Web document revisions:
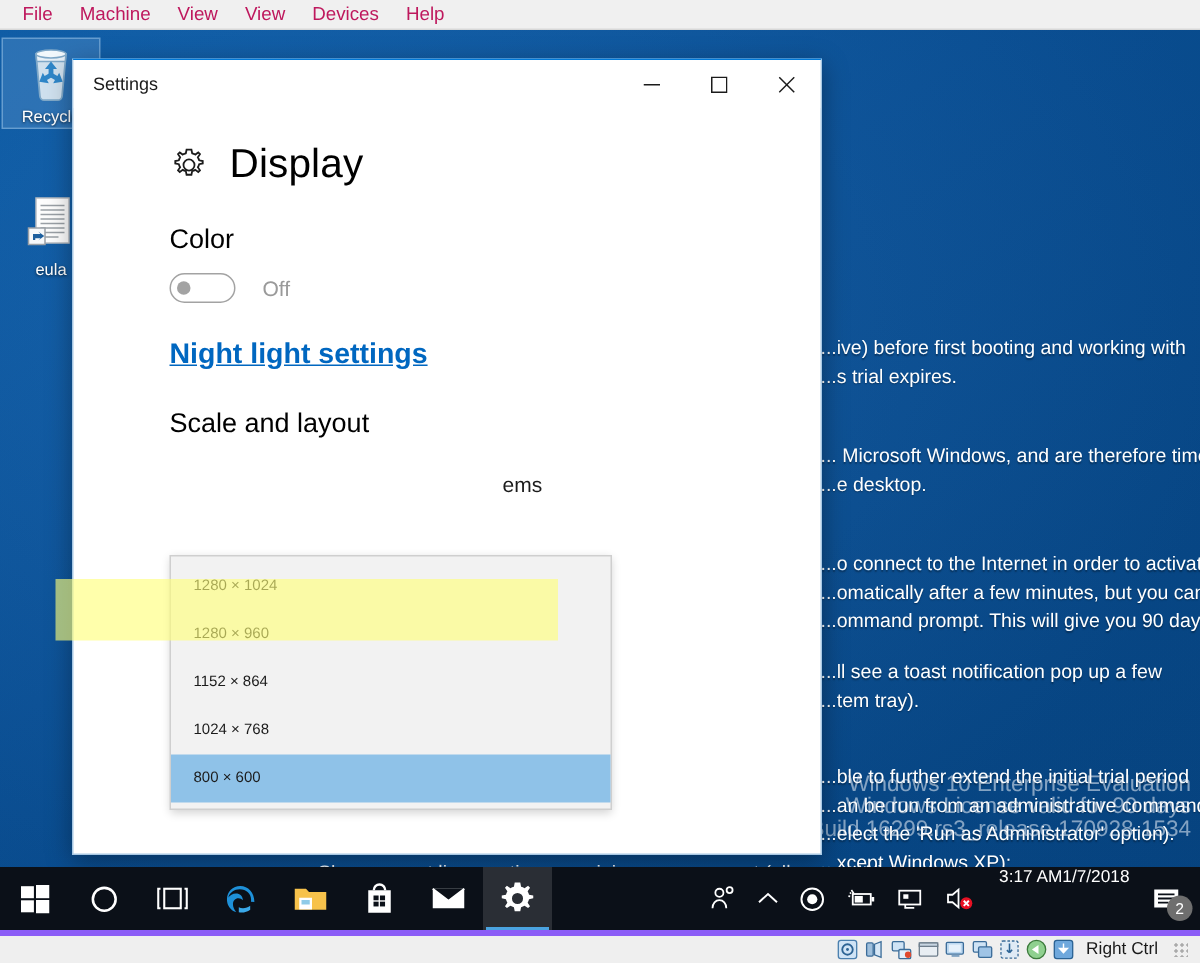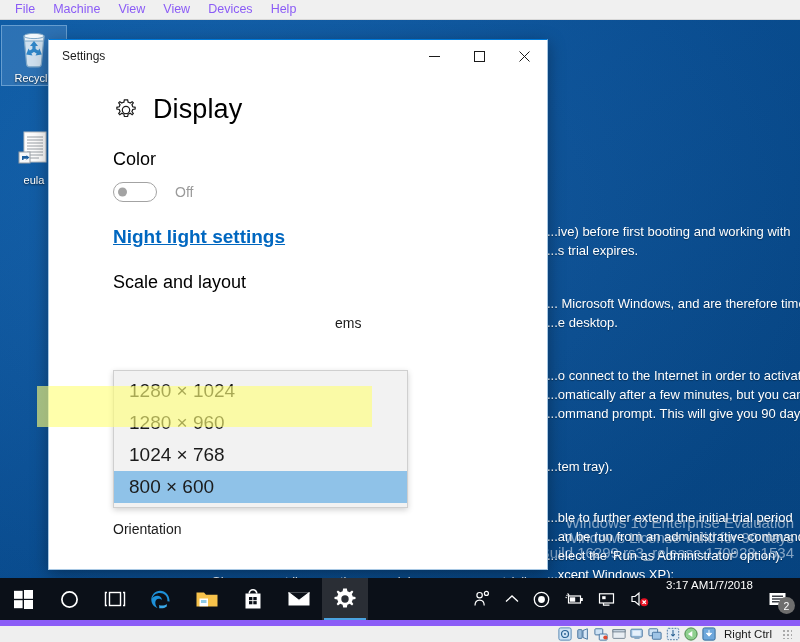"File" .vbox-menu-item { color: #8b5cf6 -> #be185d }
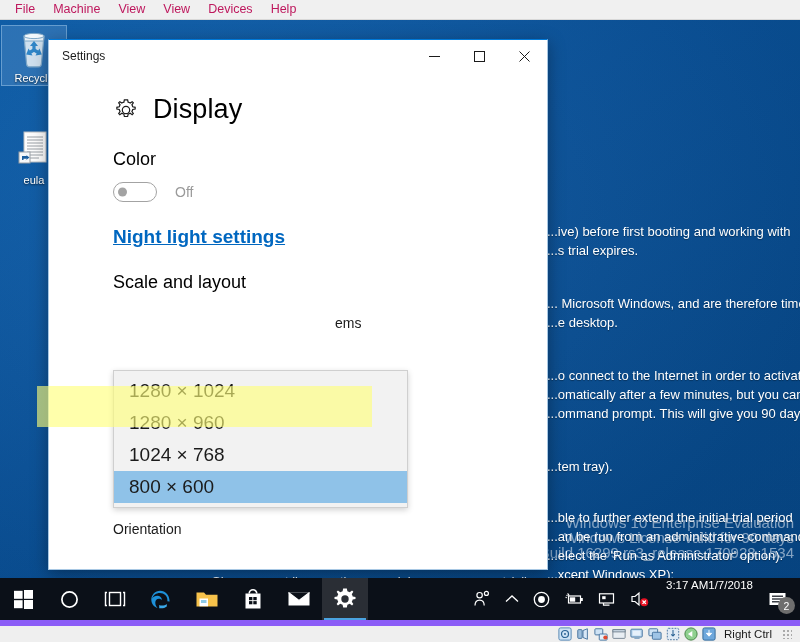"1280 × 1024" .dd-item { font-size: 19px -> 10px }
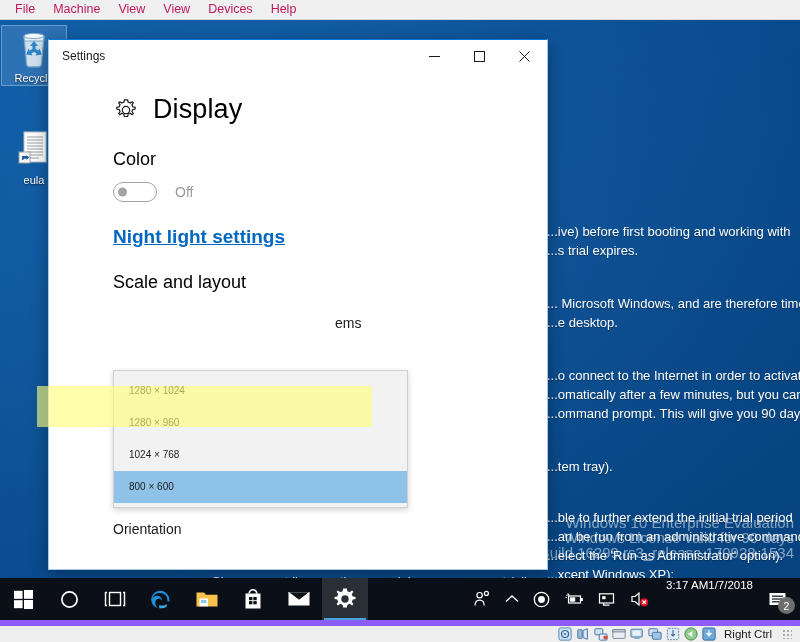"1152 × 864" div.dd-item { html: none -> <div>1152 × 864</div> }
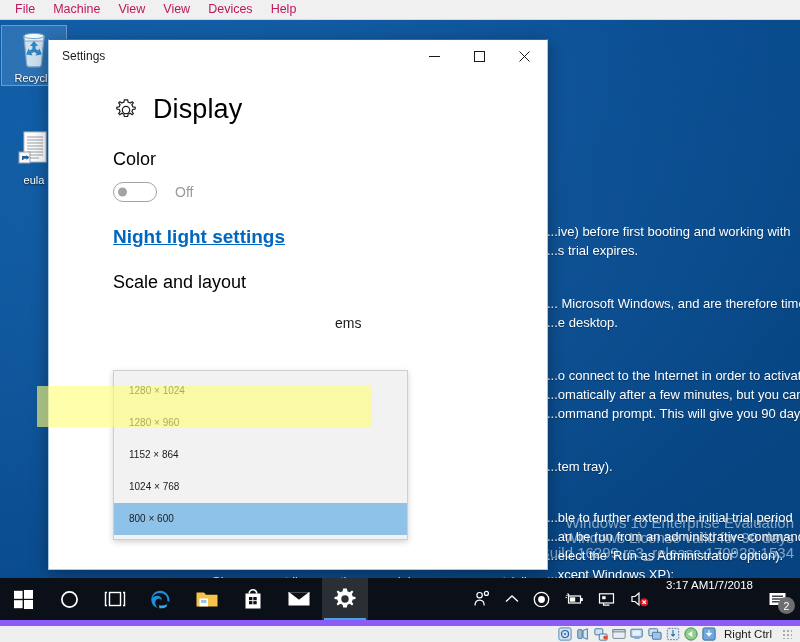"...ll see a toast notification" div.wall-text { html: none -> <div>...ll see a toast notification pop up a few</div> }
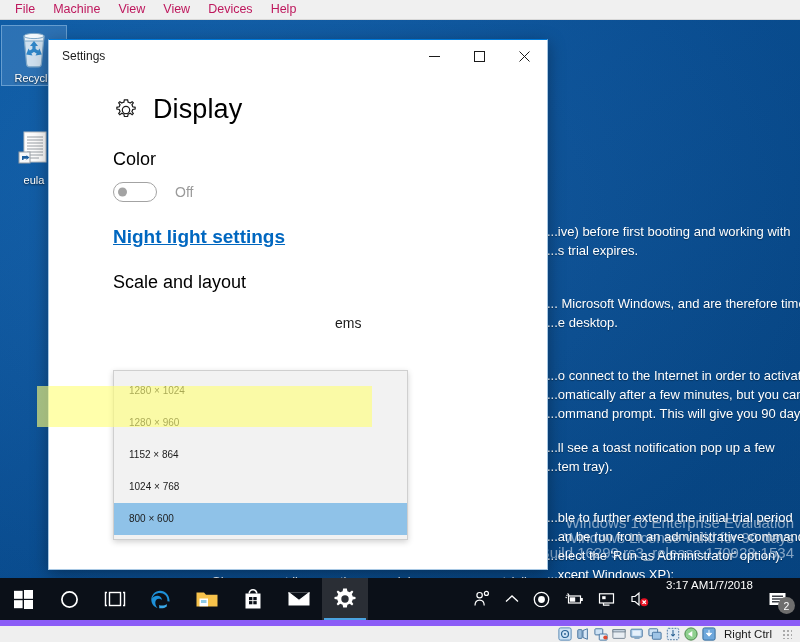"Right Ctrl" .vbox-status { border-top: 6px solid #8b5cf6 -> 4px solid #8b5cf6 }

*What you are asked to do:* Print all of the entries word for word. Skip any images they contain.

*Task output:*
"File" .vbox-menu-item { color: #8b5cf6 -> #be185d }
"1280 × 1024" .dd-item { font-size: 19px -> 10px }
"1152 × 864" div.dd-item { html: none -> <div>1152 × 864</div> }
"...ll see a toast notification" div.wall-text { html: none -> <div>...ll see a toast notification pop up a few</div> }
"Right Ctrl" .vbox-status { border-top: 6px solid #8b5cf6 -> 4px solid #8b5cf6 }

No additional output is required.